- _Problem_
Restate word for word the lines below that run from the one holding "margin-top: 20px ->" through the one holding "color: #86efac ->", inclusive. Pictures don't belong in the copy.

- _Excerpted data_

"""

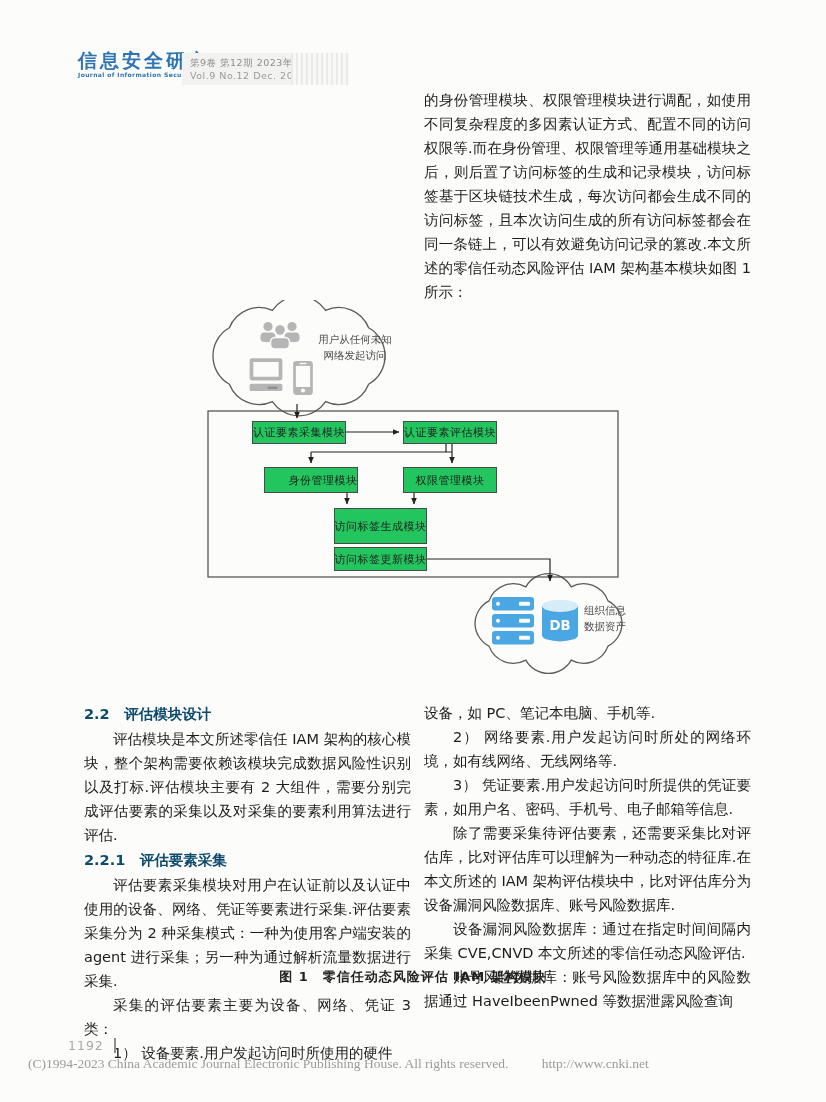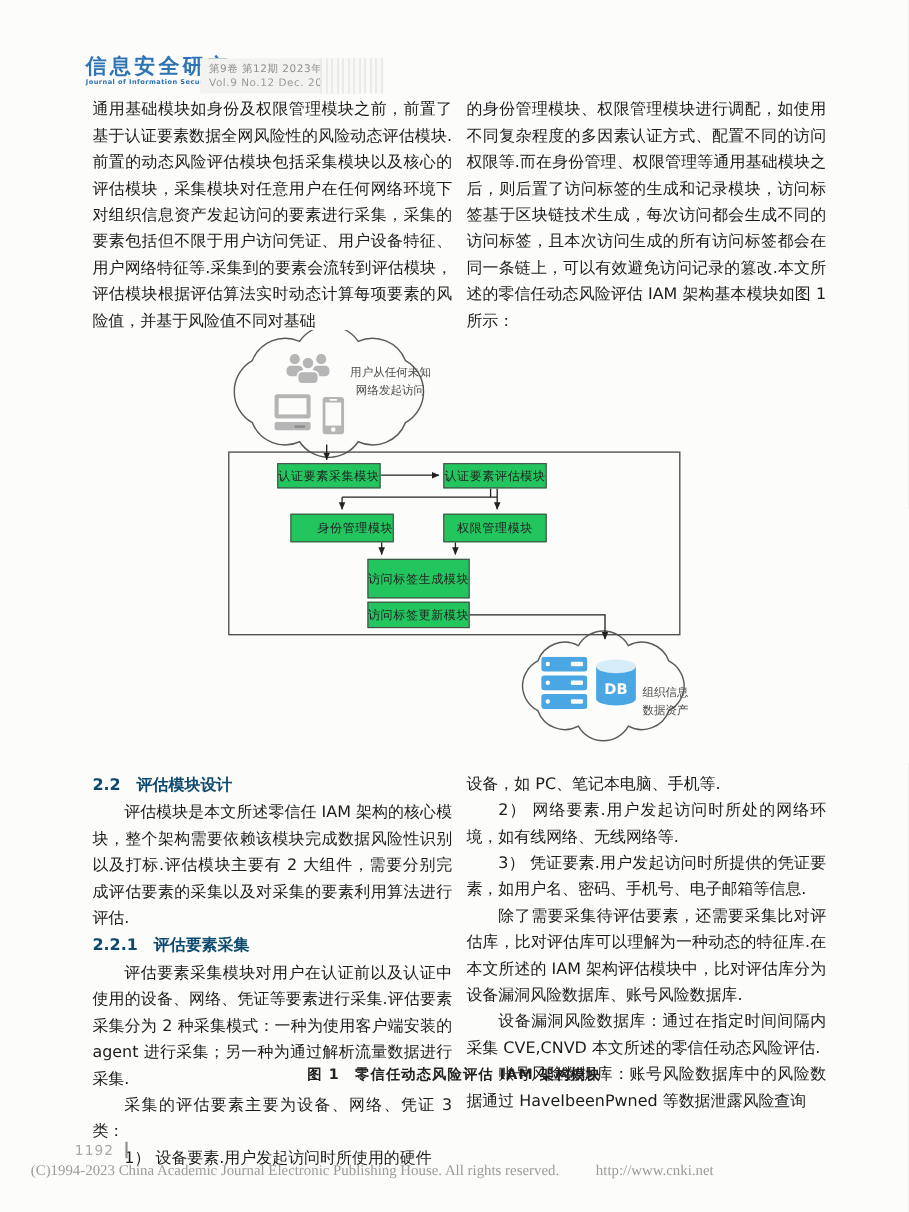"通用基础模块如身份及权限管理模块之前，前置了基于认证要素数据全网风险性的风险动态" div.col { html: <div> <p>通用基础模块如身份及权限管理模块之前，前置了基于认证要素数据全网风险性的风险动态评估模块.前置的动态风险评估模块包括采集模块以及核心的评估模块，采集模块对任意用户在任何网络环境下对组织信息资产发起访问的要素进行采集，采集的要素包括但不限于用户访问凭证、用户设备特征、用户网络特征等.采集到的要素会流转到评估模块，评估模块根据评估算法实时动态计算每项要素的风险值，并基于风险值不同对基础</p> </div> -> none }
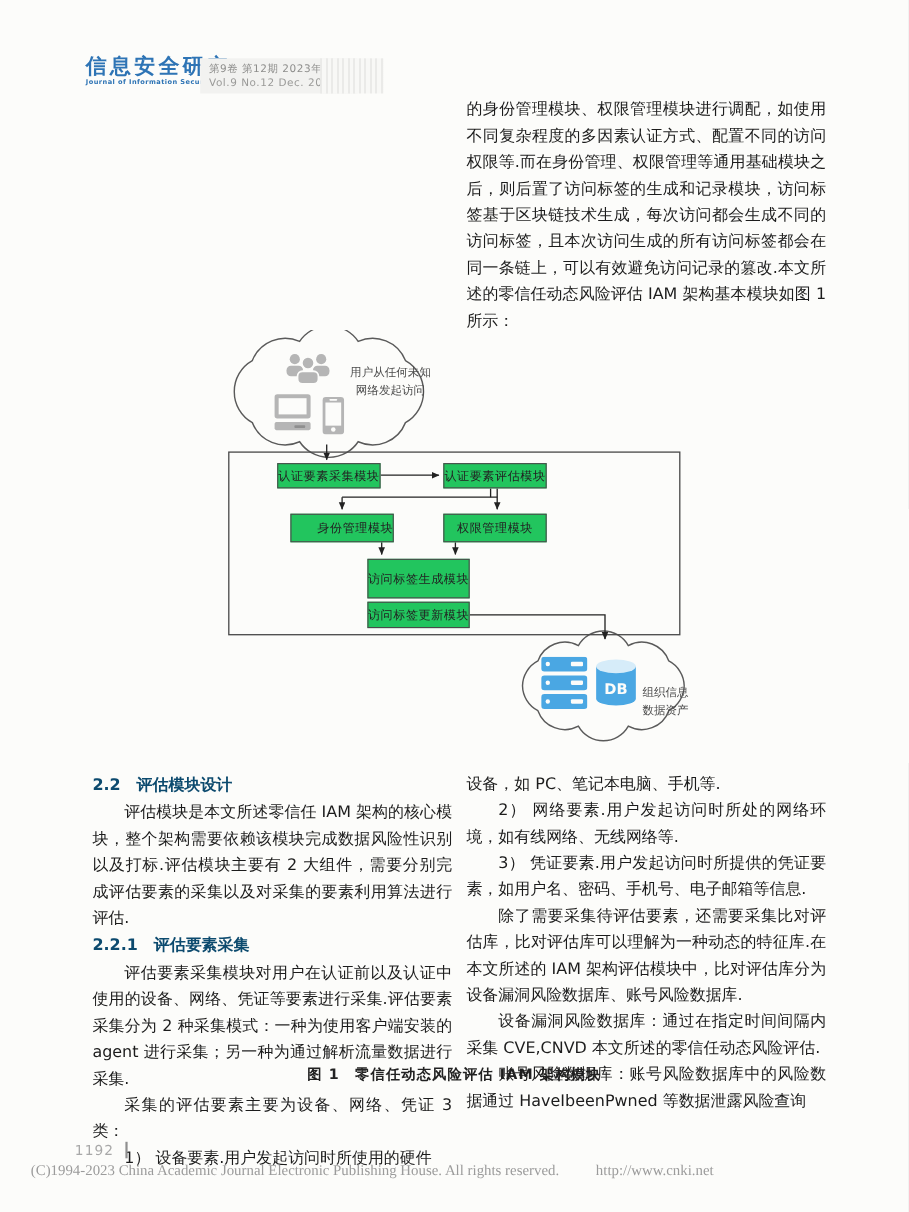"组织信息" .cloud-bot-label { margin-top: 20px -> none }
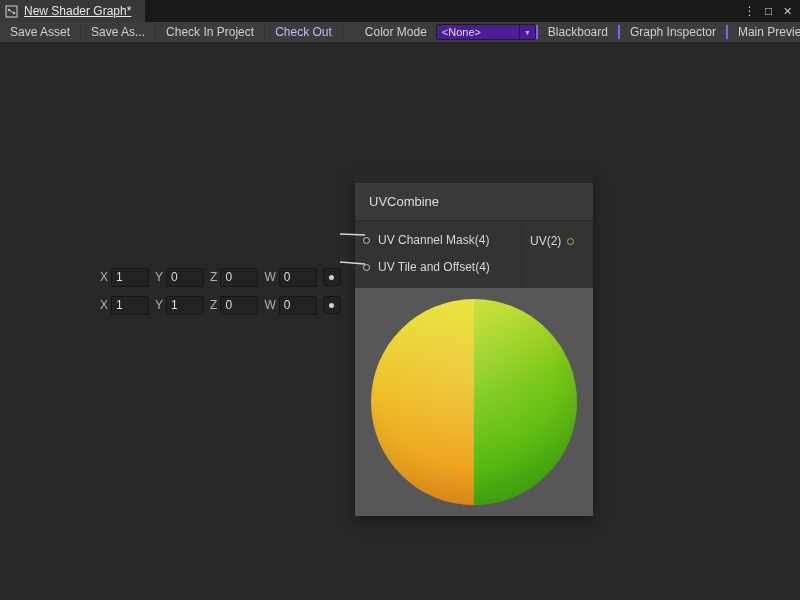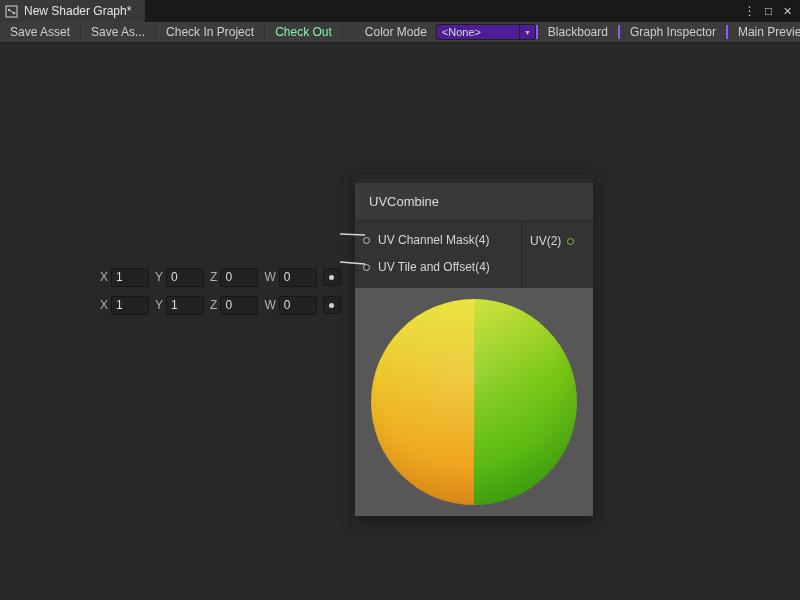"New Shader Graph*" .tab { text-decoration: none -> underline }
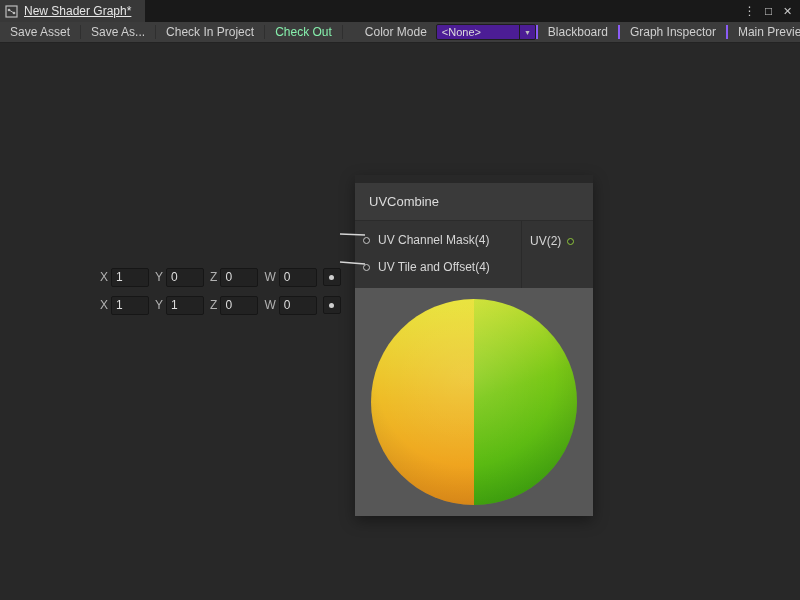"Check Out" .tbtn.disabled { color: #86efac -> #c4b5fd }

"""
"""

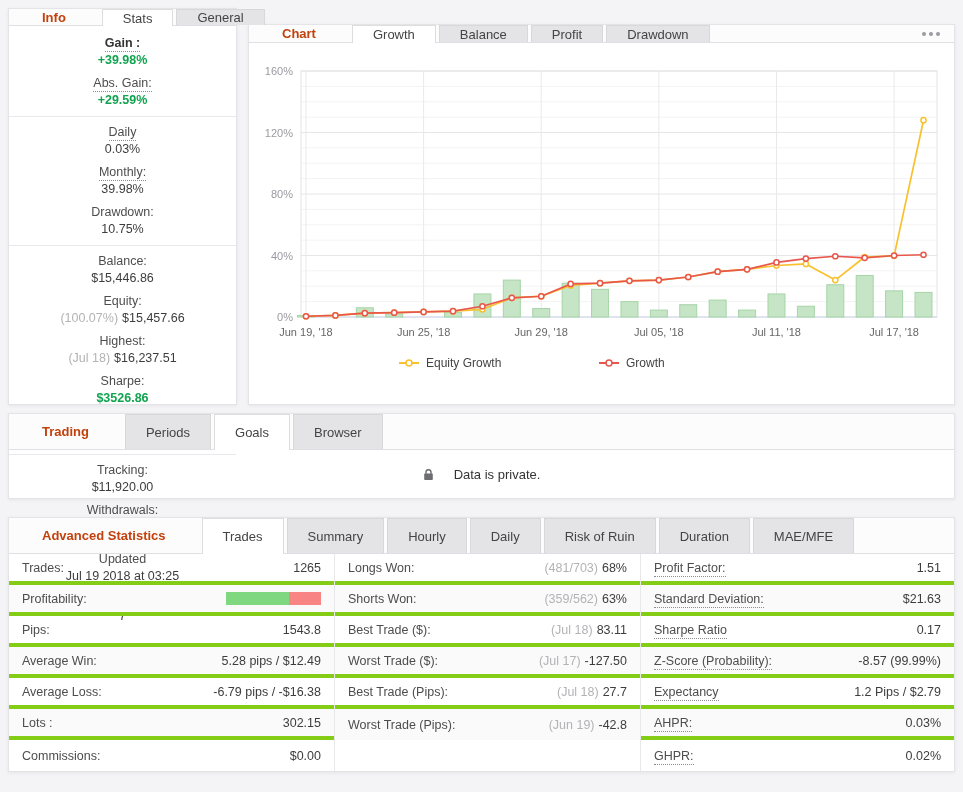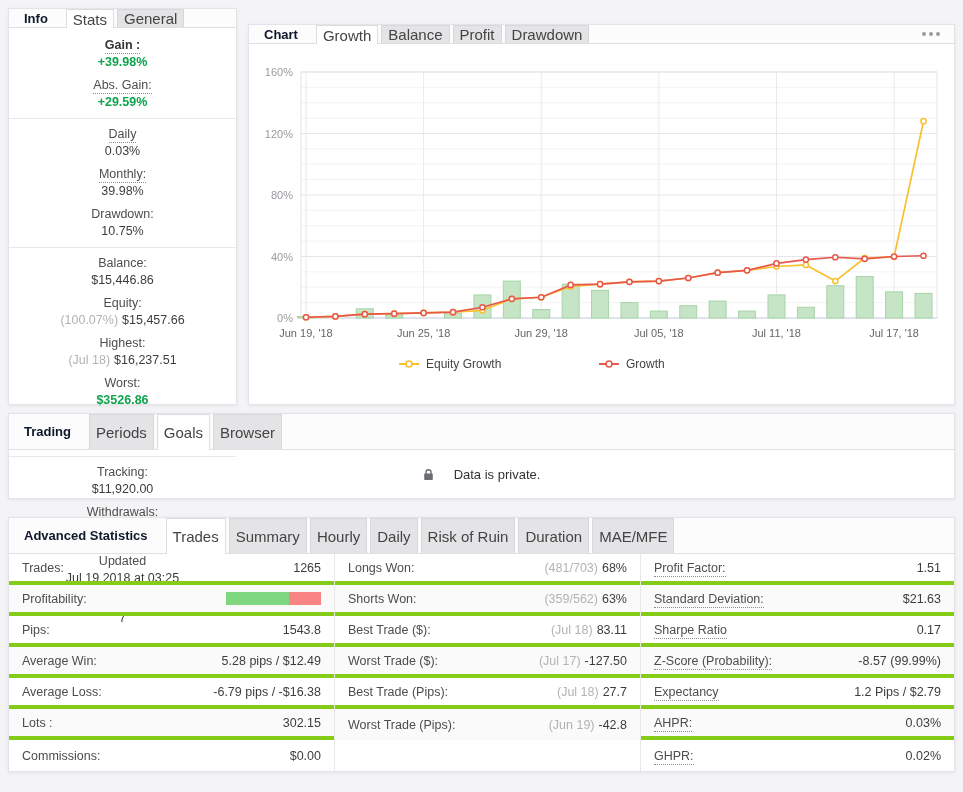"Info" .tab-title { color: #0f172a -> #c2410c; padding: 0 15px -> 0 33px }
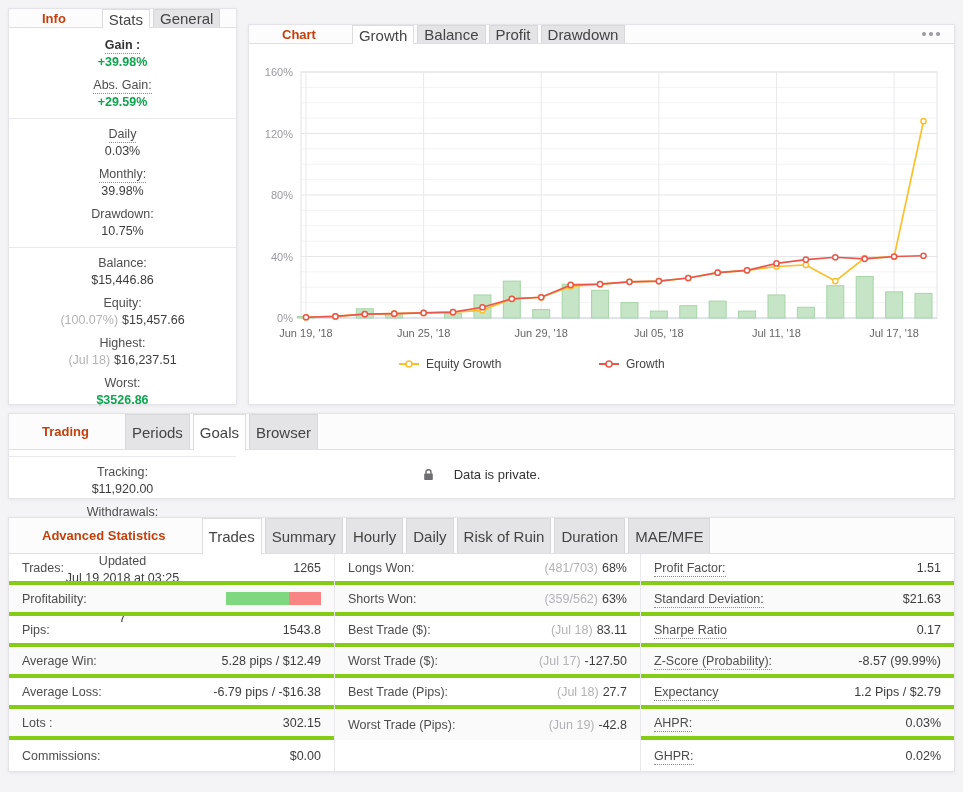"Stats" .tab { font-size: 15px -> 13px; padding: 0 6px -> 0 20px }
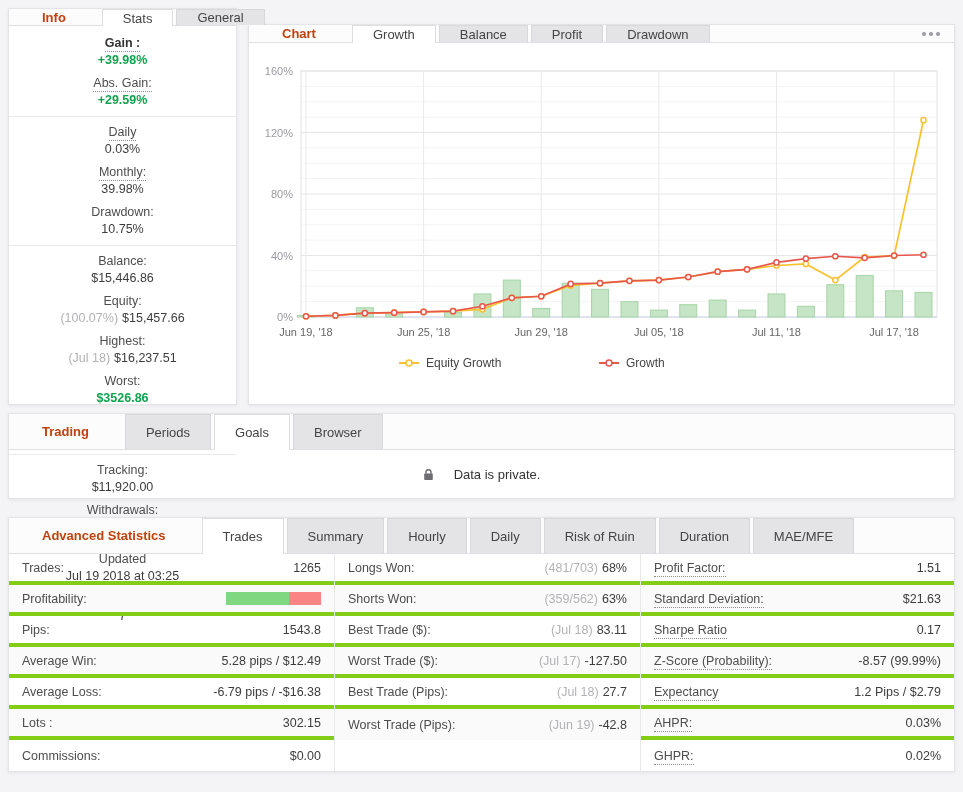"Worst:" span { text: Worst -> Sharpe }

"""
"""

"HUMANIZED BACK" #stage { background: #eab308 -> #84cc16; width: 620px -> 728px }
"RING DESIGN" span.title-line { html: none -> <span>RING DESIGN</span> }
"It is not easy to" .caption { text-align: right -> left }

"""

- _Result of the exercise_
"组织信息" .cloud-bot-label { margin-top: 20px -> none }
"New Shader Graph*" .tab { text-decoration: none -> underline }
"Check Out" .tbtn.disabled { color: #86efac -> #c4b5fd }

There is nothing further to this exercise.